On entre dans le béguinage en franchissant un majestueux porche baroque orné d’une statue de sainte Catherine d’Alexandrie. Inscrit sur la liste du Patrimoine universel de l’Unesco en compagnie d’autres béguinages flamands, le site se compose d’une église, d’une cour centrale, d’une infirmerie transformée maintenant en centre culturel, et aussi bien sûr d’un ensemble de maisonnettes souvent datées par des ancres et des inscriptions, le tout formant un ensemble magnifiquement conservé, même si le grès des petites habitations sagement alignées le long de ruelles pavées présente parfois quelques signes de faiblesse.

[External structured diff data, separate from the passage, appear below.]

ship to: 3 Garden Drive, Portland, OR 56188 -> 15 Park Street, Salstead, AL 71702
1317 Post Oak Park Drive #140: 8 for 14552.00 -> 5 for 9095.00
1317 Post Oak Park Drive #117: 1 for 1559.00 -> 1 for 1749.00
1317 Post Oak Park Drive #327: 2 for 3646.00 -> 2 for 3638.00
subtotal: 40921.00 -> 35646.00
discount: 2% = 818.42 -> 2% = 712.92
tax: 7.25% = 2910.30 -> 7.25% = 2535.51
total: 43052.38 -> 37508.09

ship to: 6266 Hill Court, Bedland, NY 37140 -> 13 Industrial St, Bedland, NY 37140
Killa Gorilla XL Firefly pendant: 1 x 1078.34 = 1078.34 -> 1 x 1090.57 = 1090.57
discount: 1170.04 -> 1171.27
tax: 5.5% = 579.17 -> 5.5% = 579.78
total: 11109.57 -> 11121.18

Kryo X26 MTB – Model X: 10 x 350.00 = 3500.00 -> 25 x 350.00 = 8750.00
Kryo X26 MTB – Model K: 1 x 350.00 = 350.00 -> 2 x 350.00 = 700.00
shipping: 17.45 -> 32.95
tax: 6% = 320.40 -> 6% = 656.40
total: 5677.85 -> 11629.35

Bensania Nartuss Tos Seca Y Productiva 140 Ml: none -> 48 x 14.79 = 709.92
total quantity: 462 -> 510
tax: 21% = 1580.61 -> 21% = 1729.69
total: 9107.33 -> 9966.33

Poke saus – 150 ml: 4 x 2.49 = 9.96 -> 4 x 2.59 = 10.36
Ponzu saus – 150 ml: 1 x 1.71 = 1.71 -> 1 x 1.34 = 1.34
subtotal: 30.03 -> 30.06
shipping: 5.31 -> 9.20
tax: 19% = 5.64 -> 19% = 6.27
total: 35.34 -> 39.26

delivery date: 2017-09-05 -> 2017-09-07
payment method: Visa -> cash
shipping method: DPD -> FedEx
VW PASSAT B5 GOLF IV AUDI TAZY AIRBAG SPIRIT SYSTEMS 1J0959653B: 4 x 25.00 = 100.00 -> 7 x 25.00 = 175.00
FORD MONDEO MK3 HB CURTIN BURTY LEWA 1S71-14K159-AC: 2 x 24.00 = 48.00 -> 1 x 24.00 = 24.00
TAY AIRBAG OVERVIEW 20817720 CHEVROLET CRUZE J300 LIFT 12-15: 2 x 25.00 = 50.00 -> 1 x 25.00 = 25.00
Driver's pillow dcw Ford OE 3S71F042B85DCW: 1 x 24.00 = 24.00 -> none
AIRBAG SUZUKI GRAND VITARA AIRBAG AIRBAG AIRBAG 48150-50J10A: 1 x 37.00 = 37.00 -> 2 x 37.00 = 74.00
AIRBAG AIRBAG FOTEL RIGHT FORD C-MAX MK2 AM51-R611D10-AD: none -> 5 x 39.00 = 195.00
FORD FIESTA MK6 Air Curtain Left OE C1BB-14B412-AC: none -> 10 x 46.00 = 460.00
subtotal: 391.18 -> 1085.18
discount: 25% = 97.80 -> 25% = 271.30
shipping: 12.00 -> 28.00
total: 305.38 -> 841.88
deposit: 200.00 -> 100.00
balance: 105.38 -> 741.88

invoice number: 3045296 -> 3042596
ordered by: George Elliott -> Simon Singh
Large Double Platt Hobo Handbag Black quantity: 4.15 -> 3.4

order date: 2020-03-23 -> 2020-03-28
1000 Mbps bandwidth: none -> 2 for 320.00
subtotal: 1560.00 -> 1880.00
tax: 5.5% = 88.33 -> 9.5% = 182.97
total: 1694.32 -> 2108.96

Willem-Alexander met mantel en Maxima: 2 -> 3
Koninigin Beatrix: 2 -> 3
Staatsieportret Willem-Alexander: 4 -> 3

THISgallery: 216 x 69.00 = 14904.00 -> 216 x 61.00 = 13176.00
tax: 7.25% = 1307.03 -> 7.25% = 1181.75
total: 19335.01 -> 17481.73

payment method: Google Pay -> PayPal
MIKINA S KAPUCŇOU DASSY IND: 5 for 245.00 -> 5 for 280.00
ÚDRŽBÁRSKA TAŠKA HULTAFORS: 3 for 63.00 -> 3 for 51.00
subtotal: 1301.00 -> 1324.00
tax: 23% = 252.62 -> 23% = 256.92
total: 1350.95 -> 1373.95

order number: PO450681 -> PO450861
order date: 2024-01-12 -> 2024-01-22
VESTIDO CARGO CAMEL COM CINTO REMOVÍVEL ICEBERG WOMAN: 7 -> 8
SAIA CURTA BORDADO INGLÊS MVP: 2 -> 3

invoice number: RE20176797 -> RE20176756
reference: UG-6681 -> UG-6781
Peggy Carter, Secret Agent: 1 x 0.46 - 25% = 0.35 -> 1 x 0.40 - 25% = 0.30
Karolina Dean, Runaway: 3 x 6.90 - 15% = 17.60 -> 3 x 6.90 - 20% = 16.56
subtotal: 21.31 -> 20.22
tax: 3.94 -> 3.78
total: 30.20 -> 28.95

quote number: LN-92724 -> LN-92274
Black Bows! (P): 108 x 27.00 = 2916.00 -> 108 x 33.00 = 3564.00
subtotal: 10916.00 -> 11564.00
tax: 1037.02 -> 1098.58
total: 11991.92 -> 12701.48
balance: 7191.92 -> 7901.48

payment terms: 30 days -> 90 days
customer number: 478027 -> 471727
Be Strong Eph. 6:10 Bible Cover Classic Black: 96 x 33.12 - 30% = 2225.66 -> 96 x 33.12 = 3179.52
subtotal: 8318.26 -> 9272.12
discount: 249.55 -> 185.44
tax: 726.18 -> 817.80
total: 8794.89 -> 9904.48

Au cours de votre promenade dans ce véritable havre de paix, on vous conseillera de faire une petite halte au n° 1 de Heilige Geeststraat. C’est ici que le restaurateur bien connu Felix Alen, ancien cuisinier du Roi Baudouin et de la Reine Fabiola, a ouvert un centre de formation culinaire. L’endroit abrite également un petit musée de la cuisine du XVIe siècle et se prolonge par un adorable jardin d’herbes potagères.

Retour vers le centre-ville et plus spécialement la Guido Gezellestraat où l’on peut découvrir la maison natale du célèbre jésuite Saint Jean Berchmans, transformée maintenant en un petit sanctuaire où l’on vient se recueillir ou simplement allumer une bougie, histoire de trouver du réconfort ou d’obtenir une grâce Sachez encore que les sites et les lieux à visiter sont principalement ouverts l’après-midi. D’autre part, Diest, la belle endormie, retrouve une vie plus trépidante le temps du marché du mercredi matin, sur la Grand-Place bien sûr.

A deux pas de Diest, le village de Scherpenheuvel (Montaigu en français) est célèbre pour son imposante basilique baroque. Flanqué de six chapelles et d’une tour restée inachevée, l’édifice est aussi la plus vieille église à coupole des anciens Pays-Bas. La basilique a été construite au début du XVIIe siècle sur ordre des archiducs Albert et Isabelle, pour remplacer la chapelle en bois marquant l’emplacement d’un ancien chêne séculaire au pied duquel, il y a six siècles, les pèlerins se pressaient pour implorer l’aide de la Vierge, représentée par une statuette aux pouvoirs miraculeux. Aujourd’hui encore, la cité mariale de Scherpenheuvel attire beaucoup de pèlerins.